Его интерес к общественной деятельности не уменьшился, и Карвен не
упускал возможности помочь Стефану Хопкинсу, Джозефу Брауну и Бенджамину
Весту, пытавшимся оживить культурную жизнь города, уровень которой был
гораздо ниже, чем в Ньюпорте, прославившимся своими меценатами. Он помог
Дэниэлу Дженксу в 1763 году основать книжную лавку и был его постоянный
и лучшим клиентом, а также оказывал денежную помощь испытывавшей
постоянные трудности "Газетт", которая выходила каждую пятницу в
типографии под вывеской, изображавшей Шекспира. Он горячо поддерживал
губернатора Гопкинса против партии Варда, ядро которой находилось в
Ньюпорте, а его яркое красноречивое выступление в Хечер Холле в 1765
году против отделения Северного Провиденса способствовало тому, что
предубеждение против него мало-помалу рассеялось. Но Эзра Виден, который
постоянно наблюдал за Карвеном, пренебрежительно фыркал, когда при нем
упоминали об этих поступках, и публично клялся, что все это не более,
чем маска, служащая для прикрытия дел, более черных, чем глубины
Тартара. Мстительный юноша принялся тщательно собирать сведения обо
всем, что касалось Карвена, и особенно интересовался, что тот делает в
гавани и на своей ферме. Виден проводил целые ночи в верфи: держа
наготове легкую рыбацкую плоскодонку и увидев свет в окне склада
Карвена, преследовал на ней небольшой бот, который часто курсировал
взад-вперед по бухте. Он также вел самое пристальное наблюдение за
фермой на Потуксет Роуд, и однажды его сильно искусали собаки, которых
натравила на него странная индейская чета, прислуживающая на ферме.
3
В 1766 году в поведении Джозефа Карвена произошла решительная
перемена - напряженное ожидание, в котором он пребывал последнее время,
сменилось радостным возбуждением, и он стал появляться на людях с видом
победителя, с трудом скрывающего ликование по поводу блестящих успехов.

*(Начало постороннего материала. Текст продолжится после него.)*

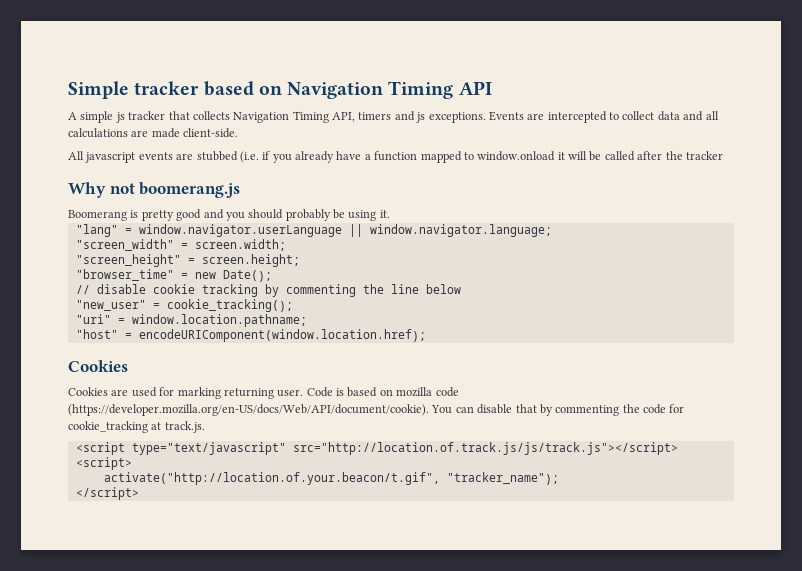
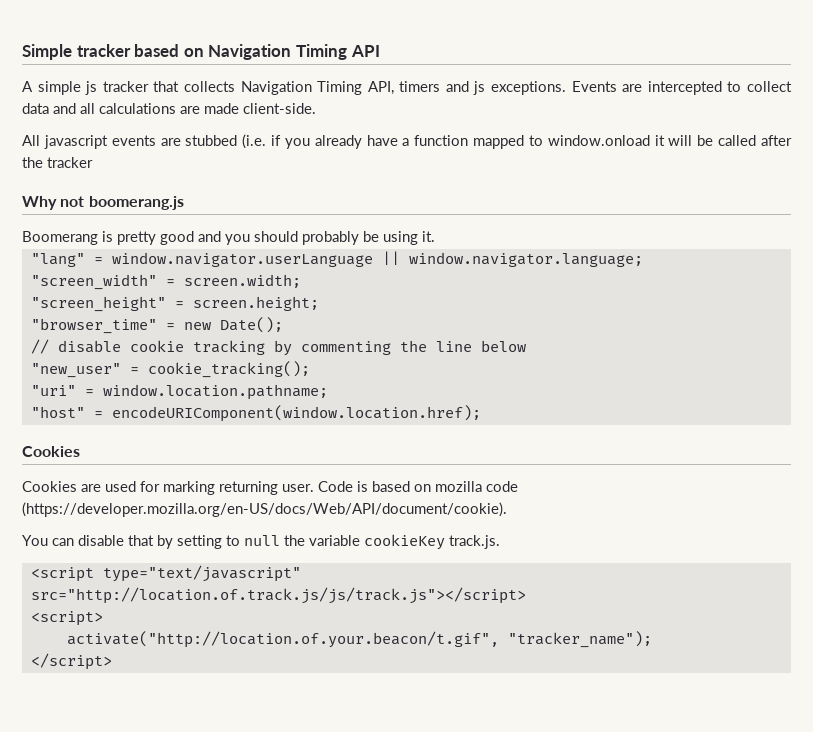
(429, 410) none -> (507, 509) //
[555,404,685,416] [68,421,162,433] commenting the code for cookie_tracking at -> [177,534,445,550] setting to null the variable cookieKey

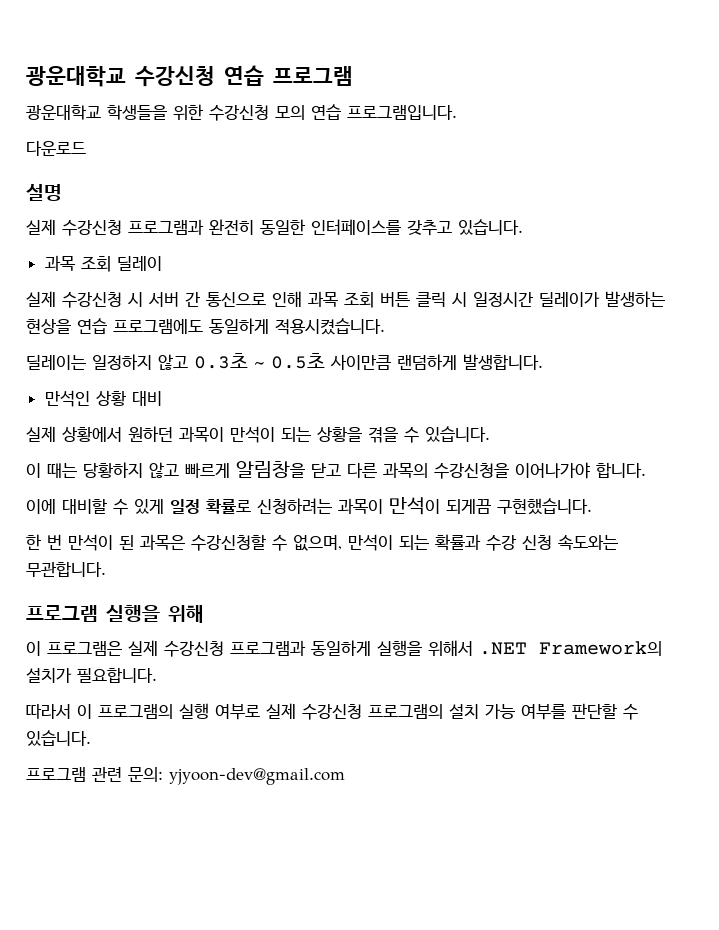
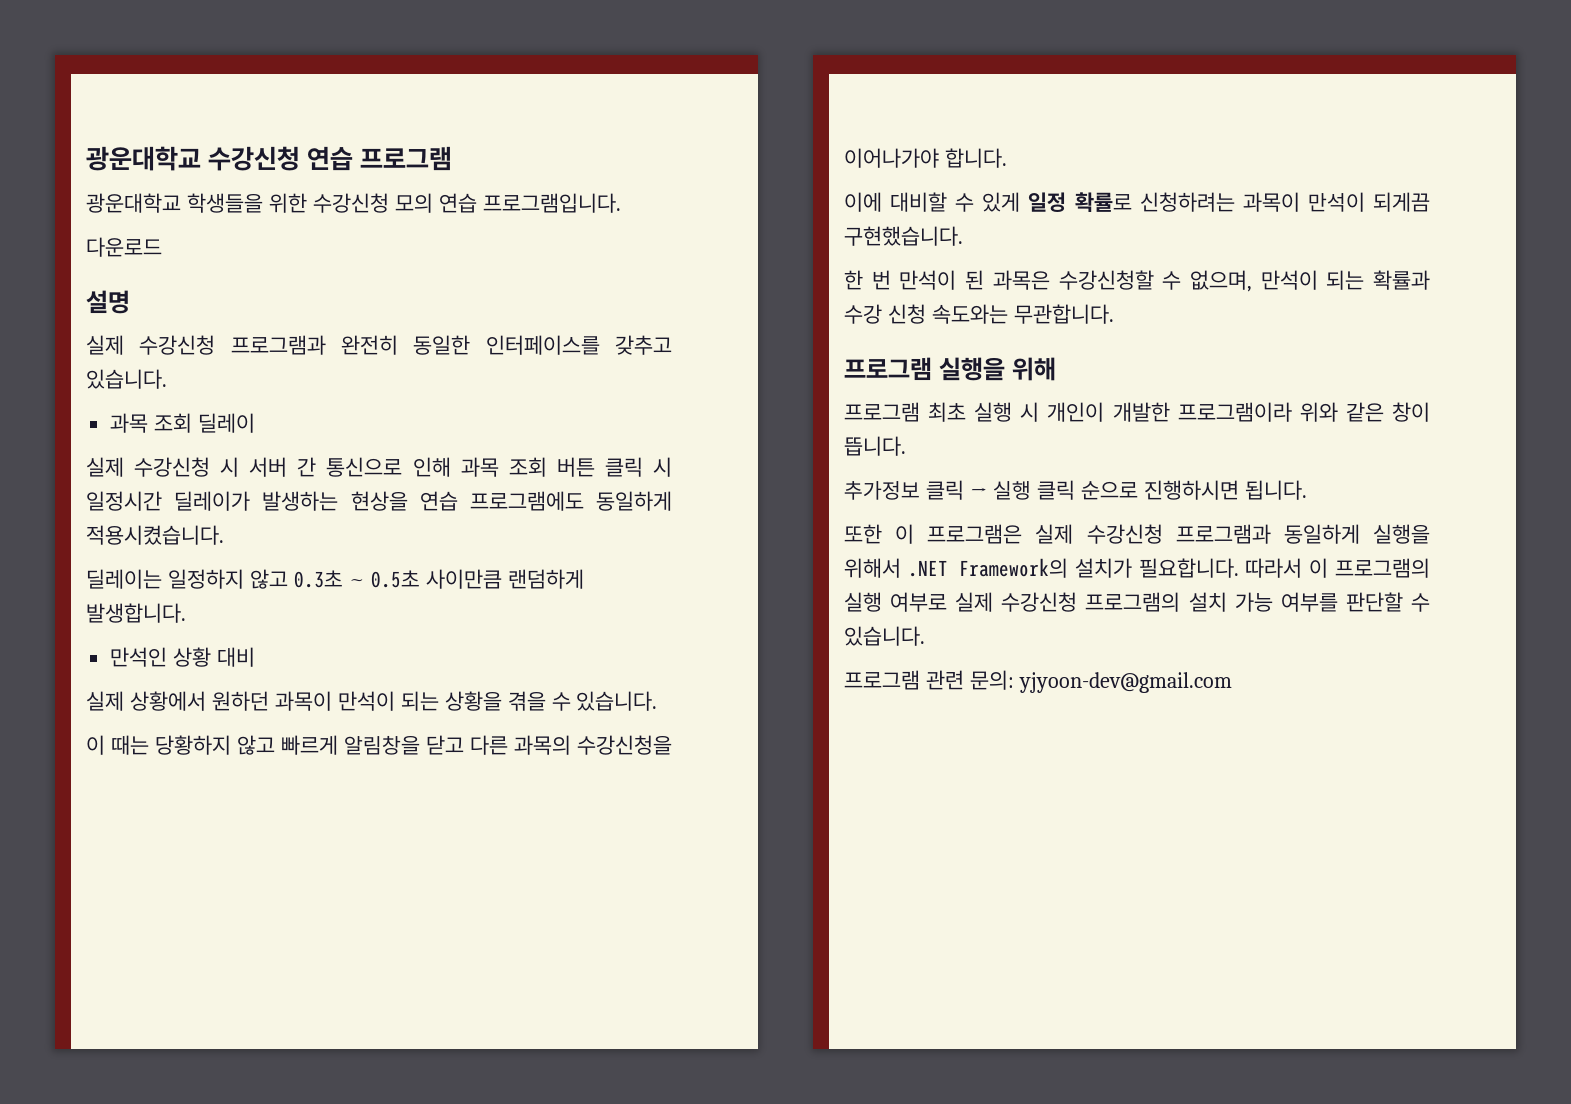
(204, 614) none -> [844,402,1430,422] [844,436,906,456] [844,480,1307,500] [844,524,882,544] 프로그램 최초 실행 시 개인이 개발한 프로그램이라 위와 같은 창이 뜹니다. // 추가정보 클릭 → 실행 클릭 순으로 진행하시면 됩니다. // 또한
(157, 675) // -> (1239, 568) none

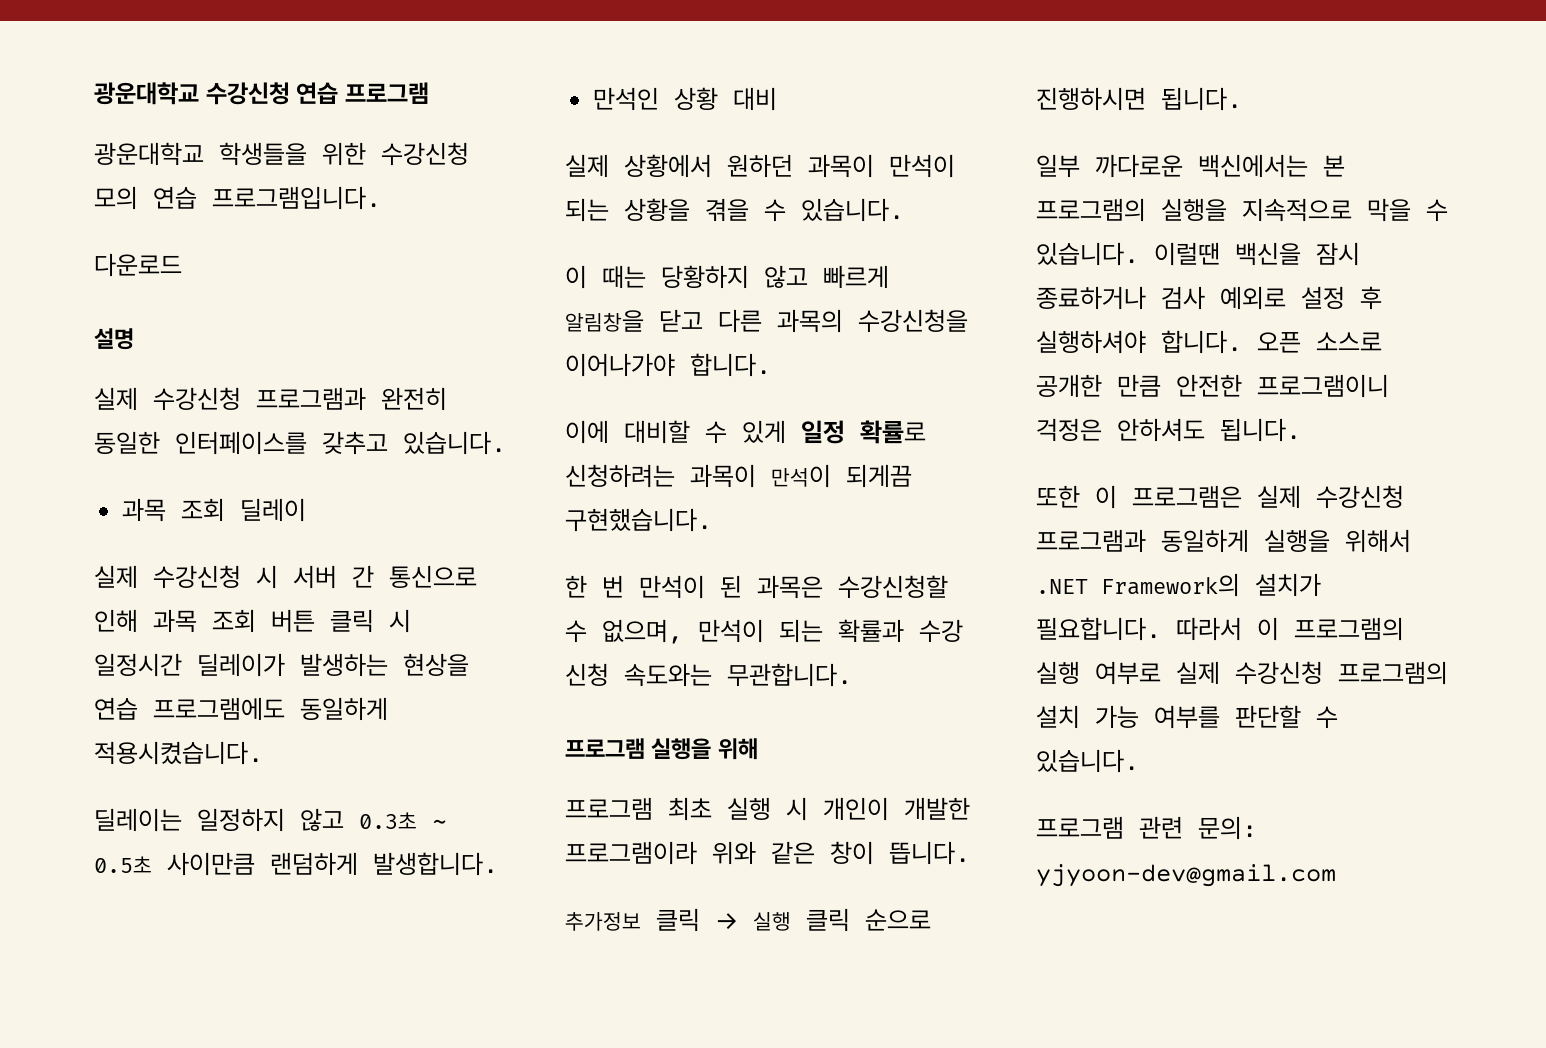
(1307, 490) none -> [1036,154,1345,178] [1036,198,1448,222] [1036,242,1360,266] [1036,286,1382,310] [1036,330,1382,354] [1036,374,1389,398] [1036,418,1301,442] // 일부 까다로운 백신에서는 본 프로그램의 실행을 지속적으로 막을 수 있습니다. 이럴땐 백신을 잠시 종료하거나 검사 예외로 설정 후 실행하셔야 합니다. 오픈 소스로 공개한 만큼 안전한 프로그램이니 걱정은 안하셔도 됩니다.

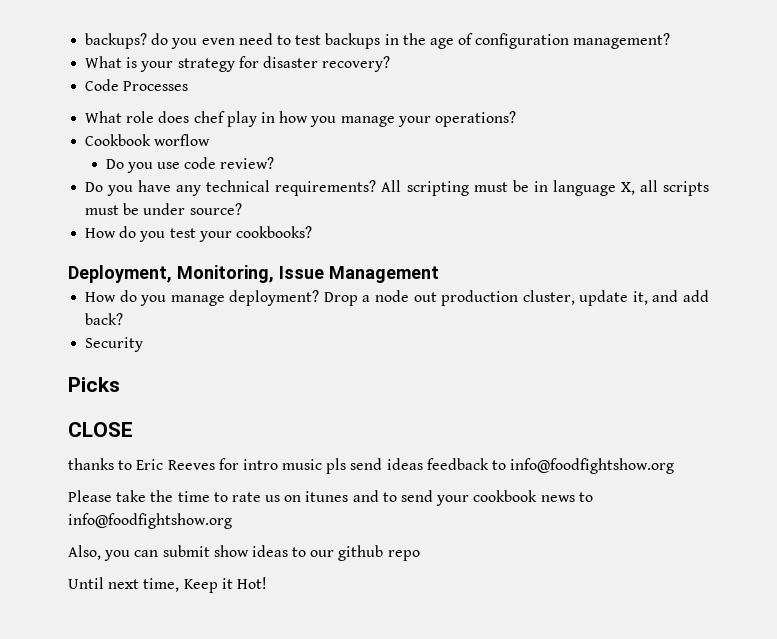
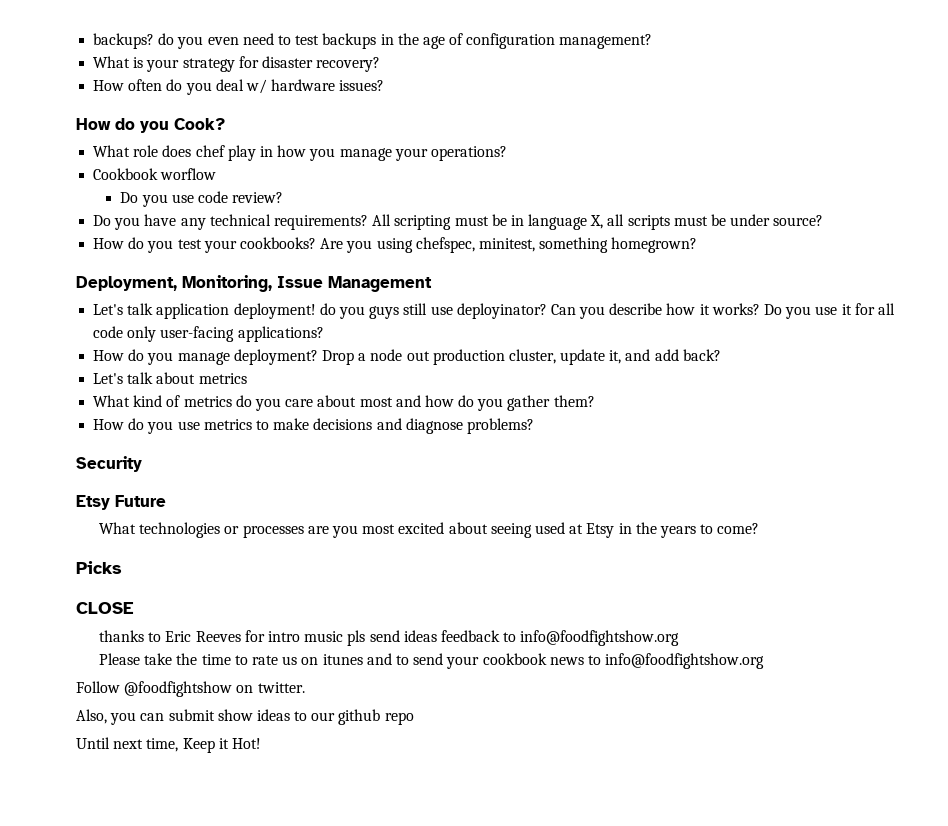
[85,79,189,91] Code Processes -> [93,79,385,95] [76,118,225,133] How often do you deal w/ hardware issues? // How do you Cook?
[68,265,439,283] // Deployment, Monitoring, Issue Management -> [320,237,698,253] [76,275,432,292] [93,303,895,319] [93,326,324,342] Are you using chefspec, minitest, something homegrown? // Deployment, Monitoring, Issue Management // Let's talk application deployment! do you guys still use deployinator? Can you describe how it works? Do you use it for all code only user-facing applications?
[85,337,144,352] Security -> [93,372,247,384] [93,395,595,411] [93,418,534,434] [76,456,142,472] [76,495,166,510] [99,522,760,538] Let's talk about metrics // What kind of metrics do you care about most and how do you gather them? // How do you use metrics to make decisions and diagnose problems? // Security // Etsy Future // What technologies or processes are you most excited about seeing used at Etsy in the years to come?
(232, 521) none -> [76,681,305,697] // Follow @foodfightshow on twitter.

Казалось, он еле удерживается от того, чтобы всенародно объявить о своих
открытиях и великих свершениях; но, по-видимому, необходимость соблюдать
тайну была все же сильнее, чем потребность разделить с ближними радость,
так как он ни разу никого не посвятил в причину такой резкой смены
настроения. Сразу же после переезда в новый дом, что произошло, по всей
вероятности, в начале июля, Карвен стал повергать людей в удивление,
рассказывая вещи, которые могли быть известны разве что давным-давно
усопшим предкам.
Но лихорадочная тайная деятельность Карвена отнюдь не уменьшилась с
этой переменой. Напротив, она скорее усилилась, так что все большее
количество его морских перевозок поручалось капитанам, которых он
привязывал к себе узами страха, такими же крепкими, как до сих пор
боязнь разорения. Он полностью оставил работорговлю, утверждая, что
доходы от нес постоянно падают; почти все время проводил на ферме в
Потуксете, но иногда проходил слух, что он бывает в местах, откуда можно
было легко попасть на кладбище, так что многие не раз задумывались над
тем, так ли уж сильно изменились привычки и поведение столетнего купца.